TASK MATERIAL START

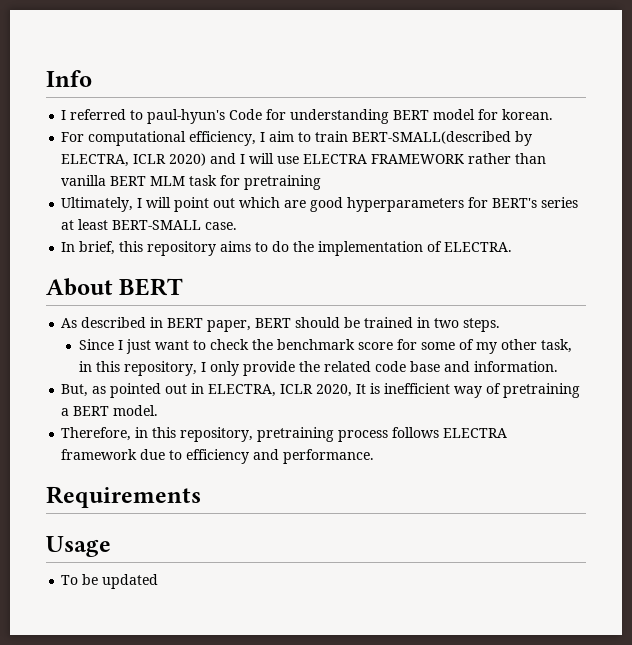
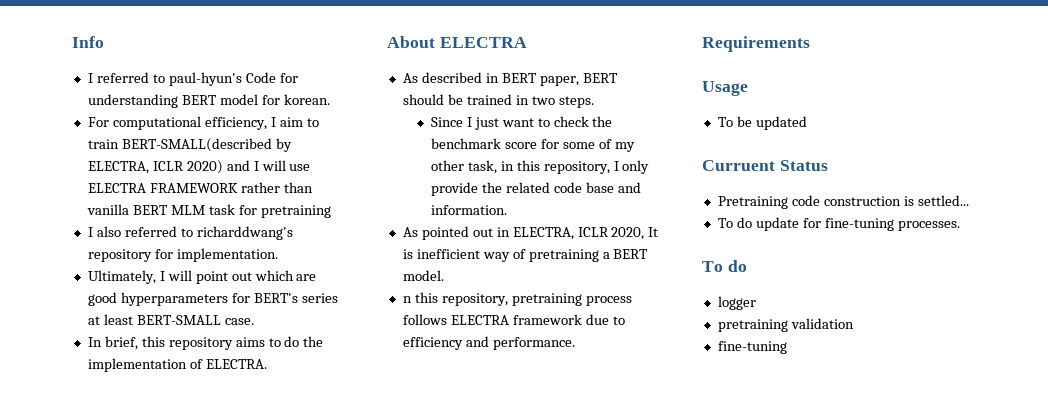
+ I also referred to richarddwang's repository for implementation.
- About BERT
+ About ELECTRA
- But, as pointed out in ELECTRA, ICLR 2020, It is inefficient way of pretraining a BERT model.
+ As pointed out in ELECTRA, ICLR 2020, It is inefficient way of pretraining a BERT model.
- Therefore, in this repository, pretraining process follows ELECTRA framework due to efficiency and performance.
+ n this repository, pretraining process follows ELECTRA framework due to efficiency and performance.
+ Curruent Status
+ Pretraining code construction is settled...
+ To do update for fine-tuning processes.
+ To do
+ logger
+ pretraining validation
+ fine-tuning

TASK MATERIAL END
TASK MATERIAL START

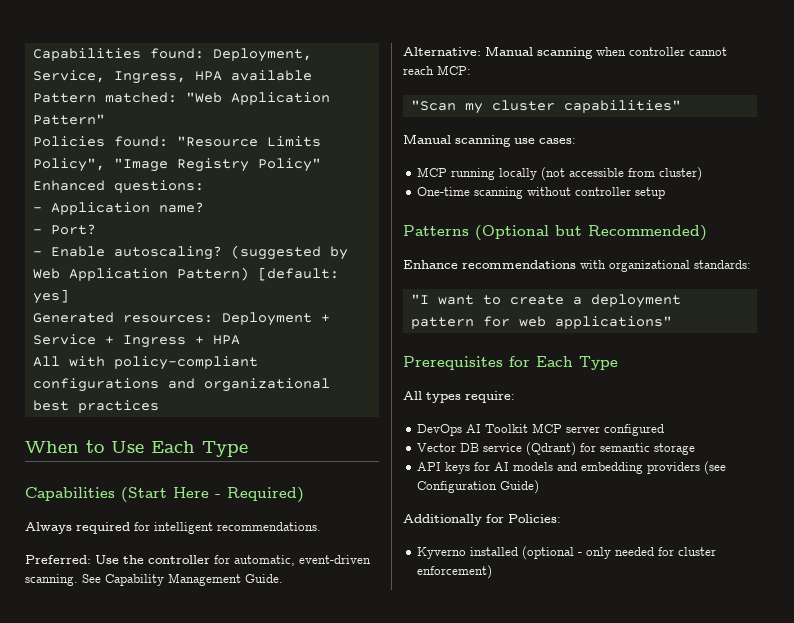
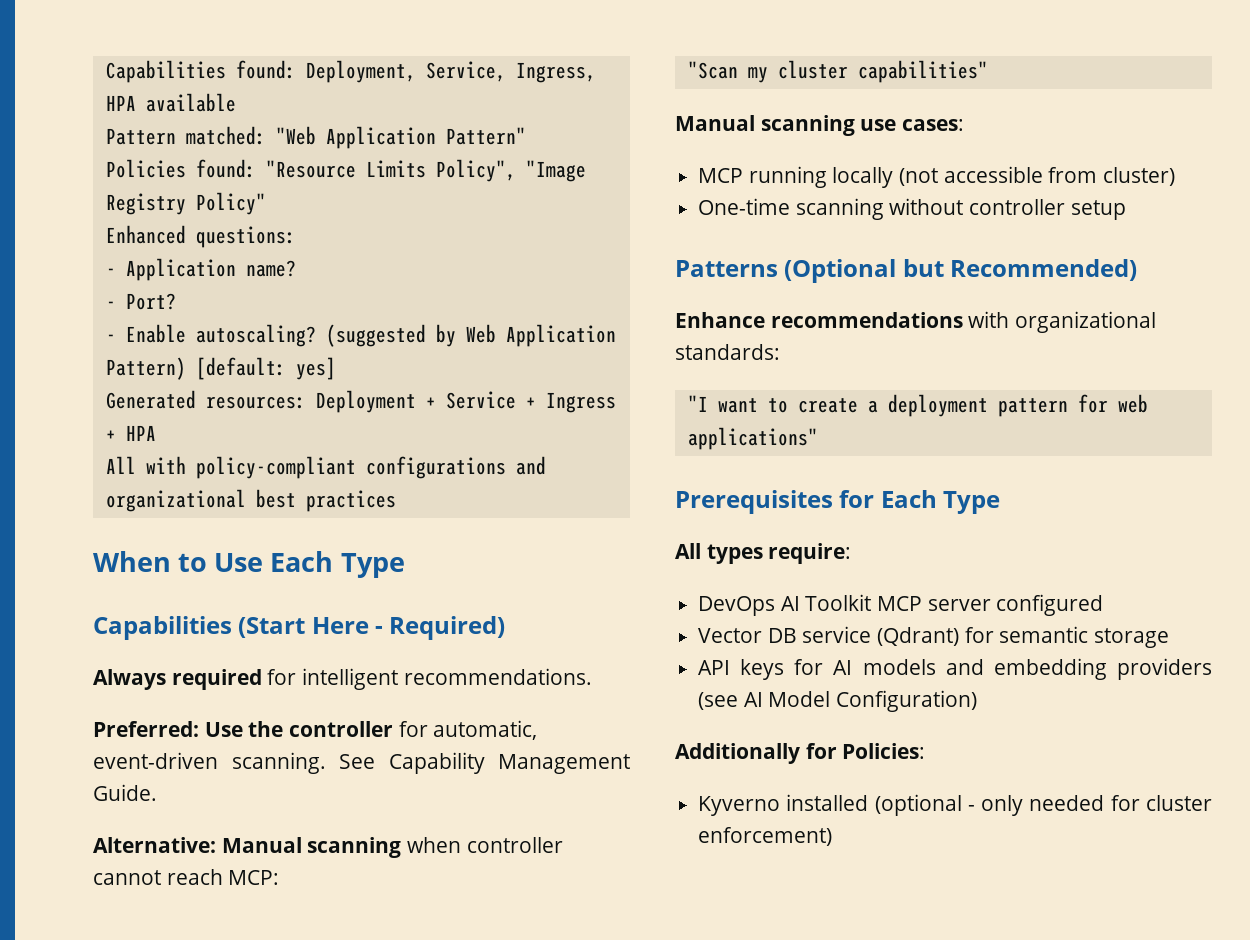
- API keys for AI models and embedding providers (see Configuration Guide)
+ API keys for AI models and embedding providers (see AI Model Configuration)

TASK MATERIAL END

▶ TASK DETAILS
Give the count, and only the count, of lines in these records that hold the string "this".

▶ TASK RESULT
2